Supplied records START

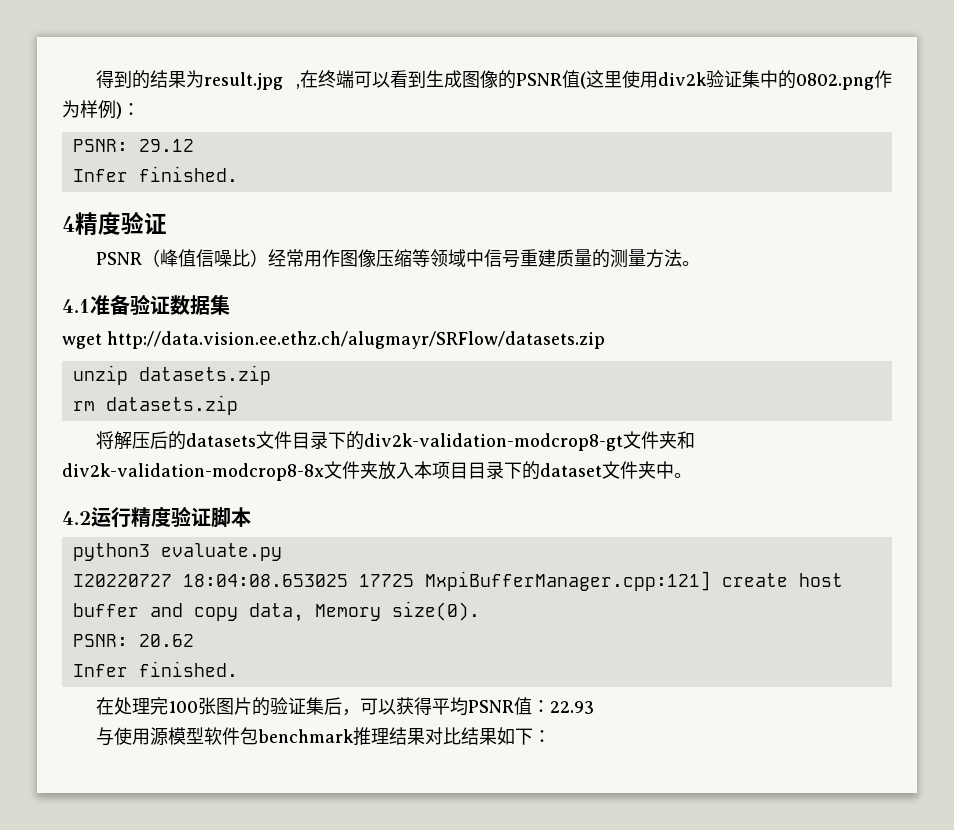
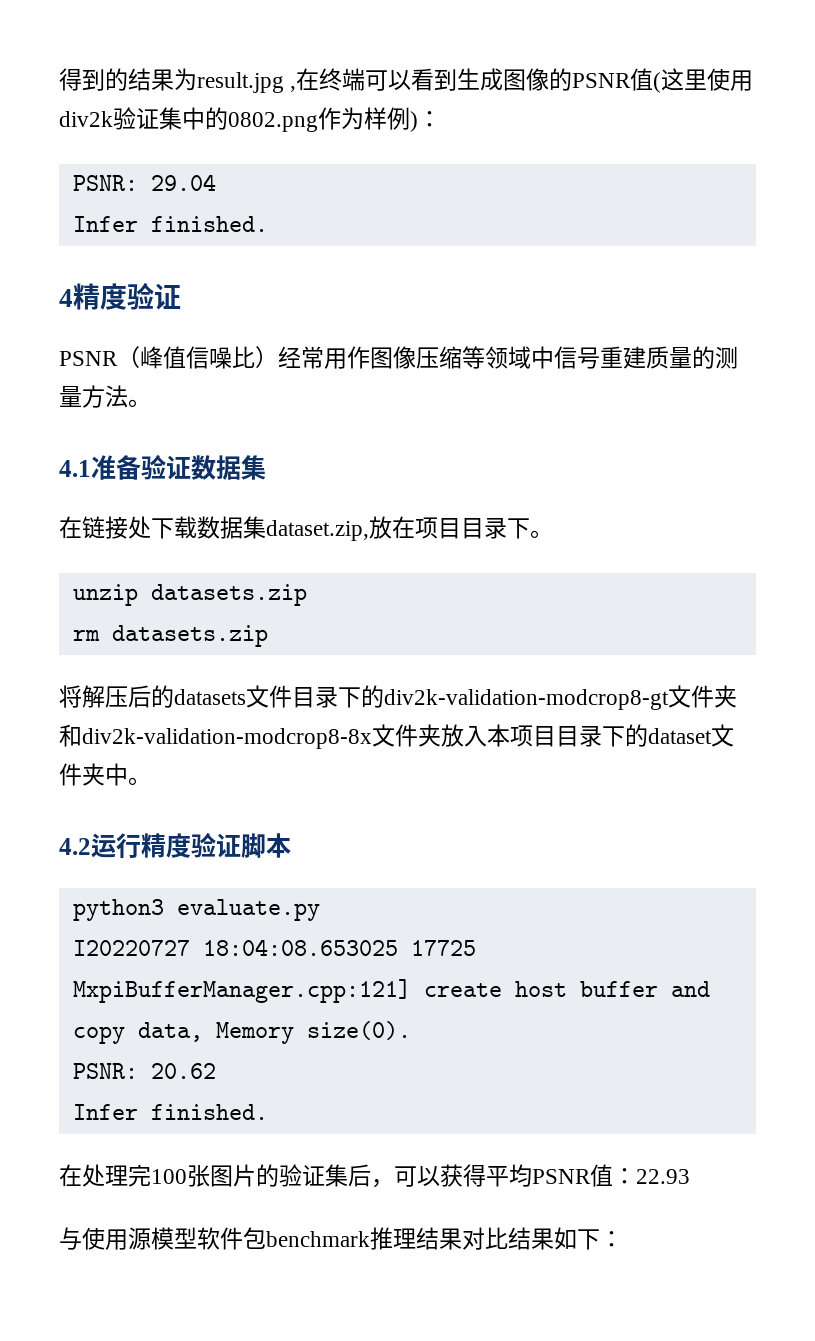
[138,139,194,152] 29.12 -> [150,174,216,191] 29.04
[62,331,605,349] wget http://data.vision.ee.ethz.ch/alugmayr/SRFlow/datasets.zip -> [59,516,553,541] 在链接处下载数据集dataset.zip,放在项目目录下。

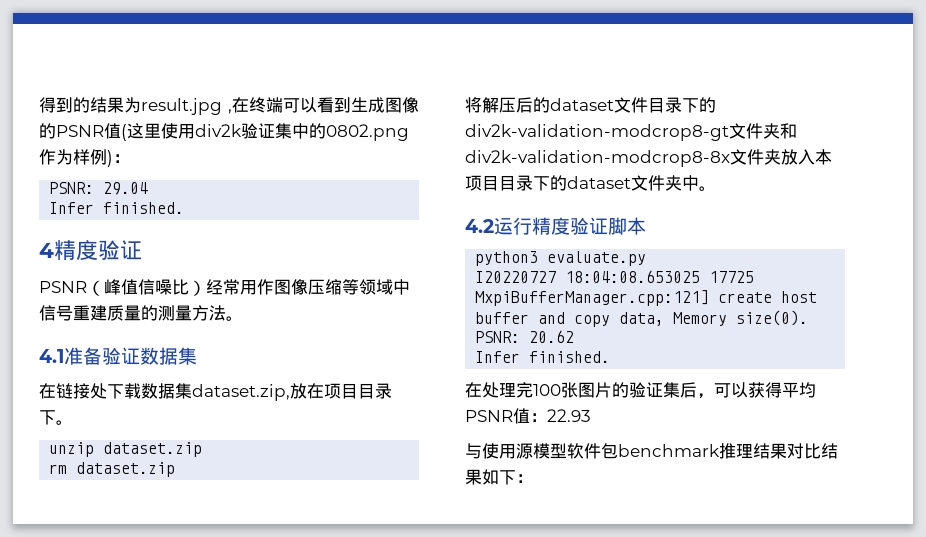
[150,584,307,606] datasets.zip -> [103,442,203,457] dataset.zip
[111,625,268,647] datasets.zip -> [76,462,176,477] dataset.zip
[174,689,246,705] datasets -> [550,98,614,111] dataset

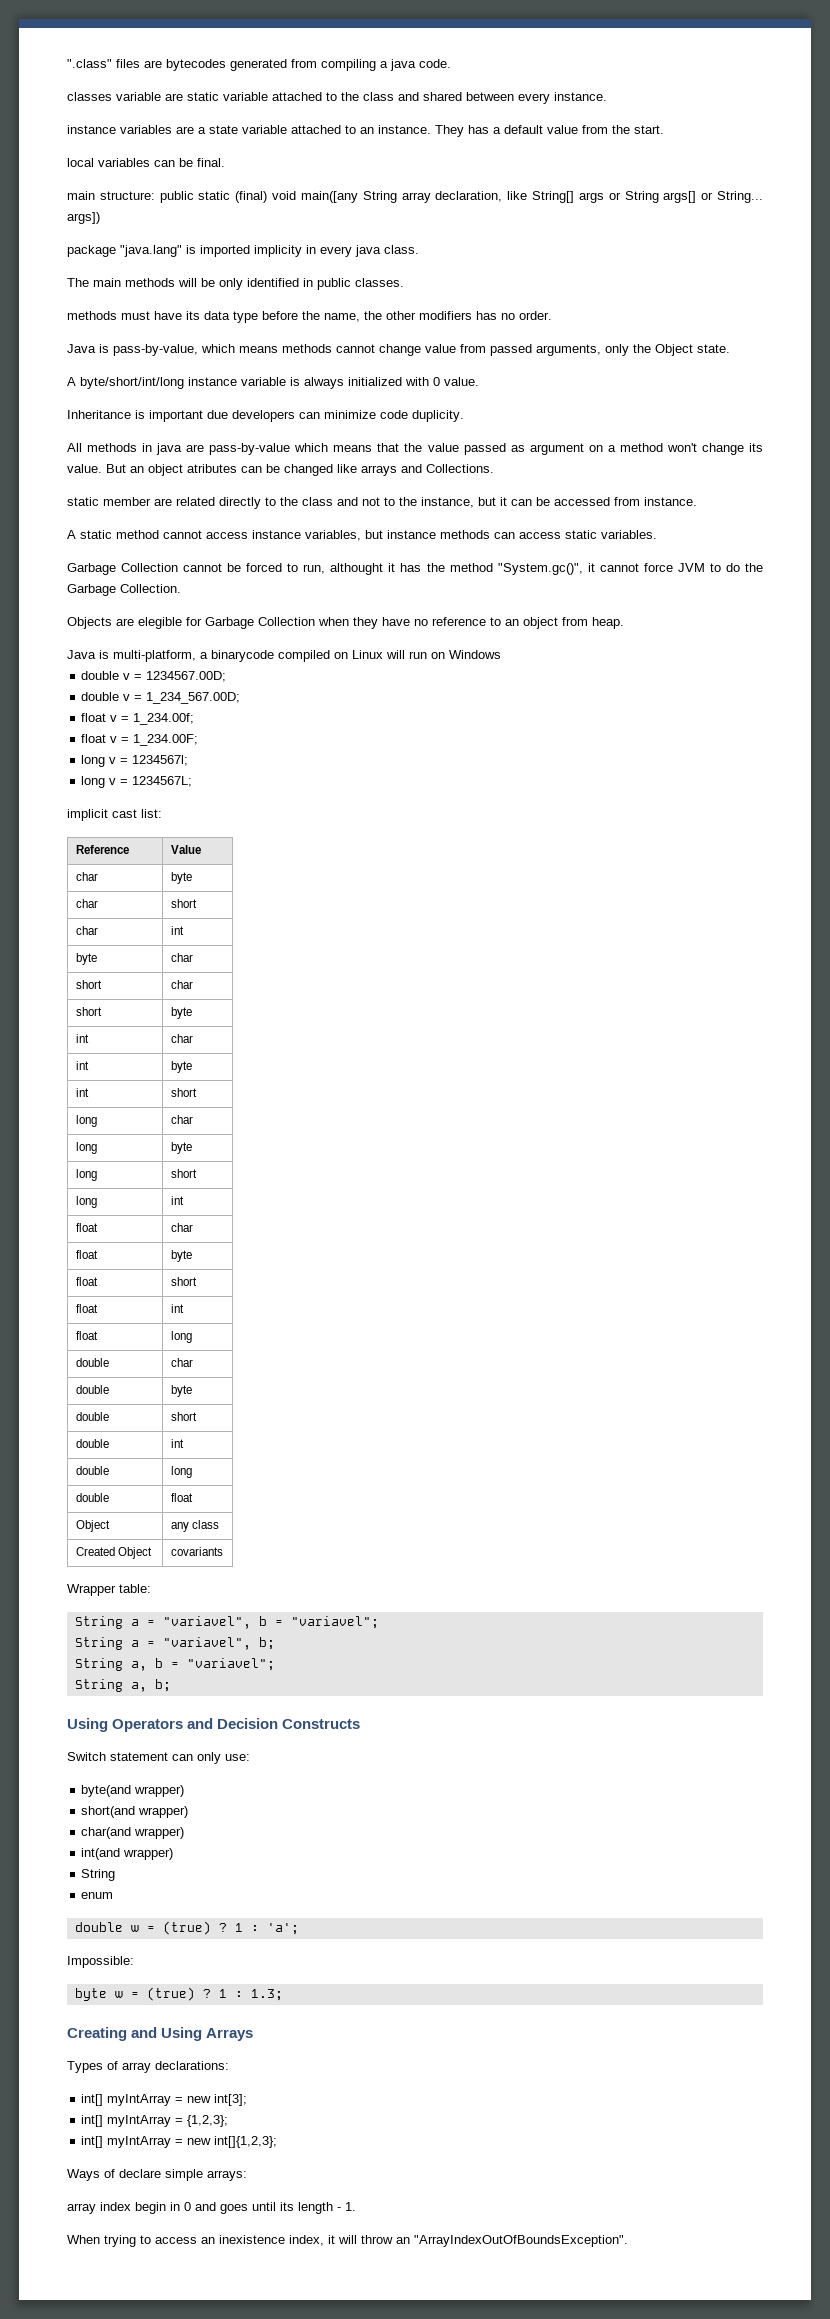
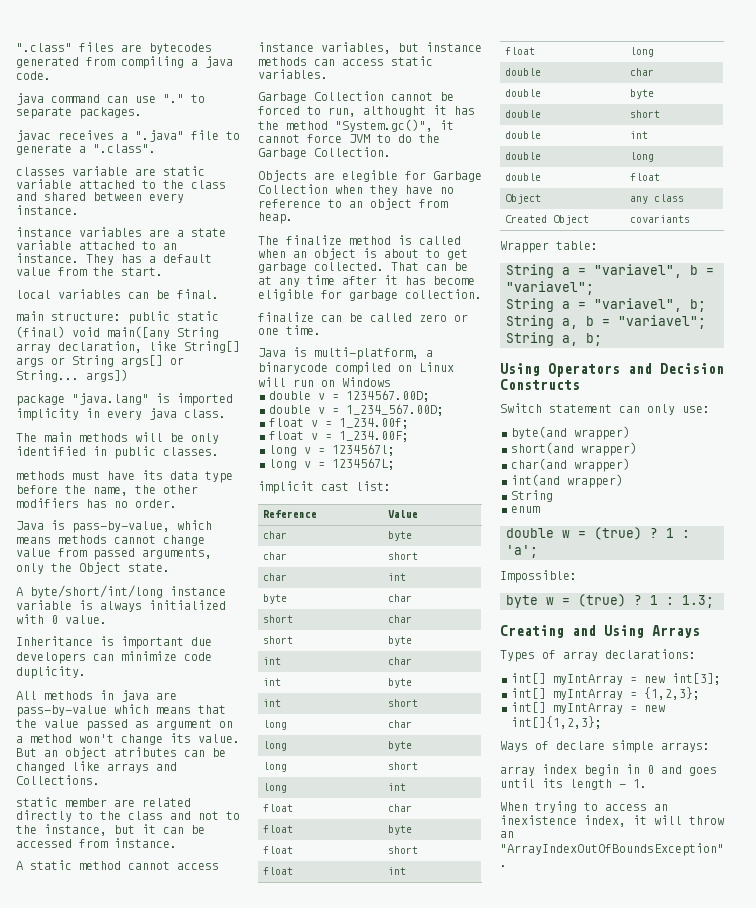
(451, 63) none -> [16,93,205,105] [16,107,142,119] [16,130,240,142] [16,144,156,155] // java command can use "." to separate packages. // javac receives a ".java" file to generate a ".class".
(624, 623) none -> [258,235,461,245] [258,248,468,260] [258,262,468,273] [258,275,475,287] [258,289,482,301] [258,312,468,322] [258,325,321,335] // The finalize method is called when an object is about to get garbage collected. That can be at any time after it has become eligible for garbage collection. // finalize can be called zero or one time.

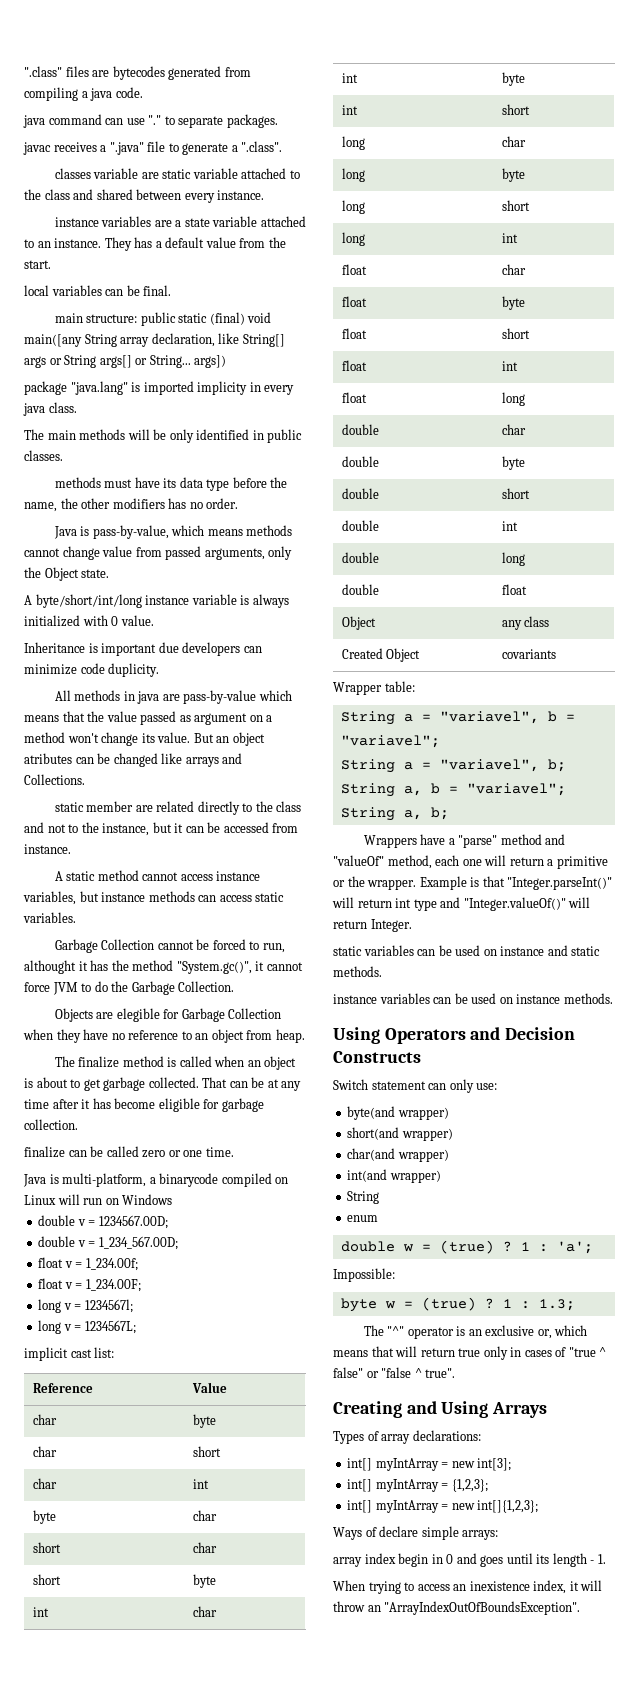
(602, 339) none -> [363,834,566,848] [333,855,608,869] [333,876,613,890] [332,897,591,911] [333,919,412,932] [333,945,601,956] [333,966,382,977] [333,993,613,1004] // Wrappers have a "parse" method and "valueOf" method, each one will return a primitive or the wrapper. Example is that "Integer.parseInt()" will return int type and "Integer.valueOf()" will return Integer. // static variables can be used on instance and static methods. // instance variables can be used on instance methods.
(714, 601) none -> [363,1325,588,1339] [333,1346,607,1360] [333,1367,456,1378] // The "^" operator is an exclusive or, which means that will return true only in cases of "true ^ false" or "false ^ true".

Supplied records END

▶ **Goal of the exercise**
All the lines above must be written out exactly, without a single picture.

▶ **Output**
[138,139,194,152] 29.12 -> [150,174,216,191] 29.04
[62,331,605,349] wget http://data.vision.ee.ethz.ch/alugmayr/SRFlow/datasets.zip -> [59,516,553,541] 在链接处下载数据集dataset.zip,放在项目目录下。

[150,584,307,606] datasets.zip -> [103,442,203,457] dataset.zip
[111,625,268,647] datasets.zip -> [76,462,176,477] dataset.zip
[174,689,246,705] datasets -> [550,98,614,111] dataset

(451, 63) none -> [16,93,205,105] [16,107,142,119] [16,130,240,142] [16,144,156,155] // java command can use "." to separate packages. // javac receives a ".java" file to generate a ".class".
(624, 623) none -> [258,235,461,245] [258,248,468,260] [258,262,468,273] [258,275,475,287] [258,289,482,301] [258,312,468,322] [258,325,321,335] // The finalize method is called when an object is about to get garbage collected. That can be at any time after it has become eligible for garbage collection. // finalize can be called zero or one time.

(602, 339) none -> [363,834,566,848] [333,855,608,869] [333,876,613,890] [332,897,591,911] [333,919,412,932] [333,945,601,956] [333,966,382,977] [333,993,613,1004] // Wrappers have a "parse" method and "valueOf" method, each one will return a primitive or the wrapper. Example is that "Integer.parseInt()" will return int type and "Integer.valueOf()" will return Integer. // static variables can be used on instance and static methods. // instance variables can be used on instance methods.
(714, 601) none -> [363,1325,588,1339] [333,1346,607,1360] [333,1367,456,1378] // The "^" operator is an exclusive or, which means that will return true only in cases of "true ^ false" or "false ^ true".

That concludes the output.